Sul destino

18.12.2014

Dall'epistola di Giamblico a Macedonio

Stobeo I 5. 17 (tratto dal sito https://www.letteraespirito.com )

Tutti gli esseri sono esseri in forza dell'uno, e infatti anche ciò che è in modo primario da principio si produce a partire dall'Uno, ma in modo del tutto particolare le cause totali in forza dell'Uno ricevono il potere di produrre e secondo un unico intreccio sono tenute unite e allo stesso tempo sono ricondotte insieme al principio dei molti, in quanto pre sussistono.

In base a questo ragionamento, dunque, a un'unica causa totale è sospesa anche la molteplicità delle cause naturali, che sono costituite di molteplici specie, divise in un gran numero di parti e dipendono da più principi; d'altra parte tutte le cause si intrecciano l'una con l'altra secondo un unico legame e la connessione delle molte cause rimonta a un'unica forza causale, la più comprensiva.

Dunque questa unica concatenazione non è formata alla rinfusa a partire dal molteplice, né realizza l'unità acquisendo consistenza a partire dall'intreccio, né si trova dispersa negli esseri individuali; piuttosto è secondo un unico intreccio causale, superiore e antecedente agli esseri individuali, che questa unica concatenazione porta a compimento tutte le cose e le lega insieme in sé e le riconduce a sé secondo l'unicità formale.
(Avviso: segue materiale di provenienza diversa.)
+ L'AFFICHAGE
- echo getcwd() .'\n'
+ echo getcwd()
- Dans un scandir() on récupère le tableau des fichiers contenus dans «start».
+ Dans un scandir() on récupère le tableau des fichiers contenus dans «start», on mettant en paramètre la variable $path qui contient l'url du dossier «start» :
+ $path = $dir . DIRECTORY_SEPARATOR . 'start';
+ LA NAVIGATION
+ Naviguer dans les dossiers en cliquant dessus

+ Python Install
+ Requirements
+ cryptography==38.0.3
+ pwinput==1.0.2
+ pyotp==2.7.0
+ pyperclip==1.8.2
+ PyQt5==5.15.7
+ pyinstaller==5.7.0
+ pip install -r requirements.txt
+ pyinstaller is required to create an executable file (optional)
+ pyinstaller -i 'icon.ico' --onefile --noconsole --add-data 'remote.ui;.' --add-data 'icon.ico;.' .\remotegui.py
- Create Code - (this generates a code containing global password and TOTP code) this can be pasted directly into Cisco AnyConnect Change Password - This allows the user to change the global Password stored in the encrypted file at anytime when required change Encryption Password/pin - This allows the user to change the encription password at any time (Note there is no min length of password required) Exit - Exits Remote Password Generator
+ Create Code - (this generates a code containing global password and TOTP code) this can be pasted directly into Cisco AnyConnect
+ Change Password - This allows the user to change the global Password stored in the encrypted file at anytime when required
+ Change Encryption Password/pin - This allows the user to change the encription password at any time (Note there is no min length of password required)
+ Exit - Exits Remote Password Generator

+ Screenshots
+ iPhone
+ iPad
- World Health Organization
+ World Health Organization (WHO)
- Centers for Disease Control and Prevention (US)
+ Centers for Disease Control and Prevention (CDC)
Si deve dunque definire il destino un ordine unico che comprende in sé allo stesso tempo

tutti gli ordini.

L'insegnamento del Tao e di tante altre cosmogonie orientali, hanno fatto puntualmente riferimento all'Uno che genera il due e poi tutte le cose per l'esattezza "le diecimila cose". Da Bramha discendono le divinità che governano l'apparire e l'esistenza in tutte le sue forme. Giamblico, riprende questi principi ma li rende più particolareggiati tessendo una vera e propria rete sinergica tra tutte le cose che appaiono, tra loro c'è un legame e benchè appaiono intrecciate, o divise in tante parti, appartengono ad un'unica origine e in virtù di questa unica radice riportano ad un'unica unità formale. Shiva che attraverso Shakti crea tutte le forme vive in ognuna di queste e le unisce sottilmente da un'unica energia primordiale. La concatenazione di cui parla il pensatore greco, è il sincronismo, il legame sinergico tra le varie parti che compongono il più volte citato puzzle dell'apparire, tutti i vari pezzi, o unità, o cose, o esseri. Comunque li si voglia chiamare sono un'emanazione del principio che le ha generate e che ad esso ritornano dopo che le stesse hanno portato a "compimento" le intenzioni di chi le ha generate. La speculazione filosofica nel caso di Giamplico si avvicina moltissimo alla consapevolezza cosmogonica orientale, anche se dalla forma con la quale viene espressa pare mancare di sperimentazione diretta e di identificazione attraverso queste forme manifeste con il principio, è un testimone, un osservatore che usa la mente per argomentare sull'apparire e l'essere identificando questa condizione nel Destino, che non viene però qui vissuto, come accade per il pensiero religioso occidentale, come qualcosa di fatale e ineluttabile bensì "necessaria" perché ciò che accade abbia un senso. La definizione di Destino data dall'autore, come "un ordine unico che comprende in sé allo stesso tempo tutti gli ordini" ha questa caratteristica.

Se da un lato non sembra potersi intervenire nell'intreccio degli eventi, tuttavia gli stessi sembrano avere vita propria e quindi passibili di essere influenzati nel loro divenire da fattori diversi tra i quali non ultima la coscienza dell'uomo che interagisce con essi è in questo frangente che emerge forte la differenza tra la supina accettazione e la ricerca sperimentale che porta a entrare in intima e profonda connessione con l'esperienza generata dal divenire.